- _Assigned task_:
The lines to repeat are those below from the one containing "[82,1184,137,1203] object ->" down to the one containing "[128,40,425,62] [37,69,224,90] Perform", both included; reproduce them exactly and nothing else.

- _Listed entries_:
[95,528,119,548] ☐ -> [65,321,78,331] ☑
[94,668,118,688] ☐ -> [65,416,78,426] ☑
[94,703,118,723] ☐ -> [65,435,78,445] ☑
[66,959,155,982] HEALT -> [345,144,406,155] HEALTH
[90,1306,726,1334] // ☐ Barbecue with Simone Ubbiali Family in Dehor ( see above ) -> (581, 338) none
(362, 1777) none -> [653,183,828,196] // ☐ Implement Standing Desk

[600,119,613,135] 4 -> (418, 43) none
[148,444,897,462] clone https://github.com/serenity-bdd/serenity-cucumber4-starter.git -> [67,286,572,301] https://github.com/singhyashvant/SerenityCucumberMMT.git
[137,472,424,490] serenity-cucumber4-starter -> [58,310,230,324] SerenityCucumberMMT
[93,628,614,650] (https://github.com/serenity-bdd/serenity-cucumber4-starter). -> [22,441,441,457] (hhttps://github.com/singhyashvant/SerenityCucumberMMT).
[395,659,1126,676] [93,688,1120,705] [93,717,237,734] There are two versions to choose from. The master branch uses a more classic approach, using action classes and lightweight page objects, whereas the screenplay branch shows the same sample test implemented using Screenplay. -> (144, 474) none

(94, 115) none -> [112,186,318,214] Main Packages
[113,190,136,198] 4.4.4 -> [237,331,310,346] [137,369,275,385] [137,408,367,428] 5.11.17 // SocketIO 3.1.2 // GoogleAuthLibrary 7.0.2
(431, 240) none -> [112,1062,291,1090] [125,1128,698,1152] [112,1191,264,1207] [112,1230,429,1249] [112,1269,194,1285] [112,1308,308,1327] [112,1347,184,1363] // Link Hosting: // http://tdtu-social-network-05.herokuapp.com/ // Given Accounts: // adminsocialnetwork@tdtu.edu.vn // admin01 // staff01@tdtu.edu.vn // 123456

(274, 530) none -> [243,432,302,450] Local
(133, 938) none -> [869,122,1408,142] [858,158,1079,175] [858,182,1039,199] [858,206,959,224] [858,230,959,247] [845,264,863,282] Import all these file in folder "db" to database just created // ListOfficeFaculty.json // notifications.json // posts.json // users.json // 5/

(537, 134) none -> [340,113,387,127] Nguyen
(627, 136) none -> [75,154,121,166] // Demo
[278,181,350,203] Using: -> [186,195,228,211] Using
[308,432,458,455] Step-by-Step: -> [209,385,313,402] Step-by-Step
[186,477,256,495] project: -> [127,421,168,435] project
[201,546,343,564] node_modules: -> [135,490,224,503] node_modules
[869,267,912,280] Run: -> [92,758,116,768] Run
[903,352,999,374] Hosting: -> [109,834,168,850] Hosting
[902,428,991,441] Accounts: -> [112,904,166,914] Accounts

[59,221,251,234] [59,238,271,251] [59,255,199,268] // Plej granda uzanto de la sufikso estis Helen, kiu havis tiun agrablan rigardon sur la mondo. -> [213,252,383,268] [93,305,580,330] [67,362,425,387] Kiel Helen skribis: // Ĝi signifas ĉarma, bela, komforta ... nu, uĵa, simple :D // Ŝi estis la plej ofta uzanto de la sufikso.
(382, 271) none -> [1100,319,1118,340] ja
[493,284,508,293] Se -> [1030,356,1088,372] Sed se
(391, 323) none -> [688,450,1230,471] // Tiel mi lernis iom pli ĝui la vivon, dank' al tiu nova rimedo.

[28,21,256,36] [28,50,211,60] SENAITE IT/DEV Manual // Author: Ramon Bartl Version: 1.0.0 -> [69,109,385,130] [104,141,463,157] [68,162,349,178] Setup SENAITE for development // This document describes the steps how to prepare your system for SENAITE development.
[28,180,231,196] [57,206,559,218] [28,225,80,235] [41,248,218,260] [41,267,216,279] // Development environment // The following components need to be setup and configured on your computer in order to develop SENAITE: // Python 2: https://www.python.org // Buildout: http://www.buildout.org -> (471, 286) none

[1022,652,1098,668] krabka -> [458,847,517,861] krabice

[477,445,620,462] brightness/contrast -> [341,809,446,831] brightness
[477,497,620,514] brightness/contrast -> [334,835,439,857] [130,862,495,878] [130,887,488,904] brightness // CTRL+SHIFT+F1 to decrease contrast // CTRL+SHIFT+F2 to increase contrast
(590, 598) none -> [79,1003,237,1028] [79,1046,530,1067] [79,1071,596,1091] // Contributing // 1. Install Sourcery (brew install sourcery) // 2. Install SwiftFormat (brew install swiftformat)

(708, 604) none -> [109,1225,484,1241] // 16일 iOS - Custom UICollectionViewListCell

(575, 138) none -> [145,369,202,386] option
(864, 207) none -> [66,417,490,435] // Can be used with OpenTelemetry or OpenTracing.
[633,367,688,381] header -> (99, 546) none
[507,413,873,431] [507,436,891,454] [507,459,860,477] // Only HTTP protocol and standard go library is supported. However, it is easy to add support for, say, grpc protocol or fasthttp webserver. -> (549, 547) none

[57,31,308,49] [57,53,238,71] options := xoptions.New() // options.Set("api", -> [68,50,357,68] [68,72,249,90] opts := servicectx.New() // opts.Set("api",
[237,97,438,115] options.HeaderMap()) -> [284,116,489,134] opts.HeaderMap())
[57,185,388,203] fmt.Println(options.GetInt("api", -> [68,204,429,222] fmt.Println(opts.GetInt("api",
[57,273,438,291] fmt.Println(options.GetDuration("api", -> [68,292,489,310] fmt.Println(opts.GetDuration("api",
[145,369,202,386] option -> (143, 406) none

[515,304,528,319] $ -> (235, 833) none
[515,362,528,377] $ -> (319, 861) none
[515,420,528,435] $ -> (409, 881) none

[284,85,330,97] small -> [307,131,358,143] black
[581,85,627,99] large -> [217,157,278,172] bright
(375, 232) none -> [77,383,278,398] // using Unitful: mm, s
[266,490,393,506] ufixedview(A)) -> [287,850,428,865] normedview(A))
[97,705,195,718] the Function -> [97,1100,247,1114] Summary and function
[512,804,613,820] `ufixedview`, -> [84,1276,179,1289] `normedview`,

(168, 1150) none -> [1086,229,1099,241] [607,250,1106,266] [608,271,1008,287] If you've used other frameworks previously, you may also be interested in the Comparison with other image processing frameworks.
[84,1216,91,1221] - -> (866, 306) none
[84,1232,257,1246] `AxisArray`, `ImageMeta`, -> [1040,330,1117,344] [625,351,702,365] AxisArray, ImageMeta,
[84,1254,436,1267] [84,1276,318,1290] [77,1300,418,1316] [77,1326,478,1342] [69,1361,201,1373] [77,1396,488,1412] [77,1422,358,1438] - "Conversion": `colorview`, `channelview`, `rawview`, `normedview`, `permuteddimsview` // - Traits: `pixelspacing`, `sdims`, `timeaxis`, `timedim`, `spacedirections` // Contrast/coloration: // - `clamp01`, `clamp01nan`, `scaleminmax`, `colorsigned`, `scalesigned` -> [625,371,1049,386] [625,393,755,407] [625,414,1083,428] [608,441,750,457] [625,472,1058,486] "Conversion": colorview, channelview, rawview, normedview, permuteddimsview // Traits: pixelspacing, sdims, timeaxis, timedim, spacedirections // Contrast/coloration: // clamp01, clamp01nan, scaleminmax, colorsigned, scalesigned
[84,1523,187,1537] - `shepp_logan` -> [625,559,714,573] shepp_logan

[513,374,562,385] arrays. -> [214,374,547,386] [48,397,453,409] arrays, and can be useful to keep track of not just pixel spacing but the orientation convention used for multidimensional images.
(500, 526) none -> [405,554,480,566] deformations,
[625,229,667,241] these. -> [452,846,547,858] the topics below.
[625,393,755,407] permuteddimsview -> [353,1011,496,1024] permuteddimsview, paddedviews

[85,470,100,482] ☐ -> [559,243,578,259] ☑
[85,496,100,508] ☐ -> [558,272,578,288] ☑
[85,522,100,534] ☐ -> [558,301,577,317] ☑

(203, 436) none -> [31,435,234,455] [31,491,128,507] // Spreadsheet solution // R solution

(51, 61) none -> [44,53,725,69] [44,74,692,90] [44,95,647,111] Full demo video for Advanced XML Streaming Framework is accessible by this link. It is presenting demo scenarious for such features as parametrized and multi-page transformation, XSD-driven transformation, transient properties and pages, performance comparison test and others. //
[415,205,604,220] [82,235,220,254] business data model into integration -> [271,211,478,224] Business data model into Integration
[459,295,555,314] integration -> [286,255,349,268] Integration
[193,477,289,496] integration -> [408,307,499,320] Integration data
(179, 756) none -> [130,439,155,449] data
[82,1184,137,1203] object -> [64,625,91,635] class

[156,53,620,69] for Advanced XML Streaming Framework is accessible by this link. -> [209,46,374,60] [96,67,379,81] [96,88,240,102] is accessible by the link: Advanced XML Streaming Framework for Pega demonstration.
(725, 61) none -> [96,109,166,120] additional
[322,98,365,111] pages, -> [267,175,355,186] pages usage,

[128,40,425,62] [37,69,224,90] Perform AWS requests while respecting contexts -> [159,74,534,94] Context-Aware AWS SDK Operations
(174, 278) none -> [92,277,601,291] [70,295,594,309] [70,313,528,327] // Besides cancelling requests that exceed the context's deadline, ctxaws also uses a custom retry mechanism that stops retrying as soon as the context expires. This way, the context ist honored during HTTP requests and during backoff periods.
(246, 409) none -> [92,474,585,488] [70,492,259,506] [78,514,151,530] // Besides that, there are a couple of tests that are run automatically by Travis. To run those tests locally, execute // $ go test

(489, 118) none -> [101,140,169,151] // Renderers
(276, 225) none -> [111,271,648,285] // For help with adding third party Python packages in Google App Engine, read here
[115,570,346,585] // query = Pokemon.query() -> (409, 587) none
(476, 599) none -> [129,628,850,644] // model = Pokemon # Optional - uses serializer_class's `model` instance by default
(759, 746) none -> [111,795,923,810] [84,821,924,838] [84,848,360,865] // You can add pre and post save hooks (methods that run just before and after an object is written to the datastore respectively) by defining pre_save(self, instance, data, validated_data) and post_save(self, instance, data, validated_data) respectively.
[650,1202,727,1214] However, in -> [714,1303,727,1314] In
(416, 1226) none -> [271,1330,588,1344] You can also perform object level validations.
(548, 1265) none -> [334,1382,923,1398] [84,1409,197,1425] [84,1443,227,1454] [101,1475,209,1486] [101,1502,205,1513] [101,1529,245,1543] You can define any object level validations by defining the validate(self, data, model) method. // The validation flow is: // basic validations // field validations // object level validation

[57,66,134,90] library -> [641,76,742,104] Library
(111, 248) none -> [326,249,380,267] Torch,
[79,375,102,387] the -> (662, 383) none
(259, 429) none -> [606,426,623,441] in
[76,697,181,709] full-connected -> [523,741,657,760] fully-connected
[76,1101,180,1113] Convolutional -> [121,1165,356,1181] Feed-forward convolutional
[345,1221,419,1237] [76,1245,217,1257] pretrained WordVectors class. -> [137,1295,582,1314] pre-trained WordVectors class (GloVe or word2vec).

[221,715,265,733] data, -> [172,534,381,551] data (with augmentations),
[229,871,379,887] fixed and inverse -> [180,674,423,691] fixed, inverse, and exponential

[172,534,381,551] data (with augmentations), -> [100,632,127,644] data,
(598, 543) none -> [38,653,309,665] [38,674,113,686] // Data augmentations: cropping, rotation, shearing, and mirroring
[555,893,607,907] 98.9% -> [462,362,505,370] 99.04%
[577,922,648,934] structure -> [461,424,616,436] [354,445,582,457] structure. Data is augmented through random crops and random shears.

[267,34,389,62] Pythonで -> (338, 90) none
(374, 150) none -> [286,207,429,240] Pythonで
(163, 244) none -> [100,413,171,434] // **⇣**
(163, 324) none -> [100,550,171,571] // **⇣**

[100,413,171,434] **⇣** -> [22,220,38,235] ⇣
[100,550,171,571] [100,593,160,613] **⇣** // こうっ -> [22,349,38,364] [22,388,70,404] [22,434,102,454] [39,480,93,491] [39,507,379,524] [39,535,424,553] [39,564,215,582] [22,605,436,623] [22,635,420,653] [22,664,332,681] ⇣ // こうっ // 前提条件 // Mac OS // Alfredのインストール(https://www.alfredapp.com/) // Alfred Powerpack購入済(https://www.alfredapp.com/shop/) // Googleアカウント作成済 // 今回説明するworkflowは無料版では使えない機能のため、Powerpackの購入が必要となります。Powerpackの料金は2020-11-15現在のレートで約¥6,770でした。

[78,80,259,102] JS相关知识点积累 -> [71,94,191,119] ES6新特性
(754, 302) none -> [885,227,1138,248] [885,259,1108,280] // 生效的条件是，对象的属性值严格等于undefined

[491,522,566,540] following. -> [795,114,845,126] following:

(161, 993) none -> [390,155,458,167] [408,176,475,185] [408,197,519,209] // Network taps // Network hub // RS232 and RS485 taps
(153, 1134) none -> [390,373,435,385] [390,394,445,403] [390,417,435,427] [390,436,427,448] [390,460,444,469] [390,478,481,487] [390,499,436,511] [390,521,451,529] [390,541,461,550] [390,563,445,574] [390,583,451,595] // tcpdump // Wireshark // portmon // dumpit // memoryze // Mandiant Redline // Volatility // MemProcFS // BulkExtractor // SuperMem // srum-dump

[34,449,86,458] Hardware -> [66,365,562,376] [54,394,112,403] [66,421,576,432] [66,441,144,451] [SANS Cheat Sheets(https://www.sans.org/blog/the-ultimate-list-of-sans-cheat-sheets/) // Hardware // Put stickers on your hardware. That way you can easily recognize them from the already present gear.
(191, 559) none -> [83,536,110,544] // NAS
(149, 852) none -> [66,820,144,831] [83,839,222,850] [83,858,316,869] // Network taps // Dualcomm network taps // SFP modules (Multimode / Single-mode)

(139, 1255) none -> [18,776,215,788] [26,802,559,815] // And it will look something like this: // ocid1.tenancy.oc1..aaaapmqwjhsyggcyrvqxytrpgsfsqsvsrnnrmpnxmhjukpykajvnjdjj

- _Result of this task_:
[82,1184,137,1203] object -> [64,625,91,635] class

[156,53,620,69] for Advanced XML Streaming Framework is accessible by this link. -> [209,46,374,60] [96,67,379,81] [96,88,240,102] is accessible by the link: Advanced XML Streaming Framework for Pega demonstration.
(725, 61) none -> [96,109,166,120] additional
[322,98,365,111] pages, -> [267,175,355,186] pages usage,

[128,40,425,62] [37,69,224,90] Perform AWS requests while respecting contexts -> [159,74,534,94] Context-Aware AWS SDK Operations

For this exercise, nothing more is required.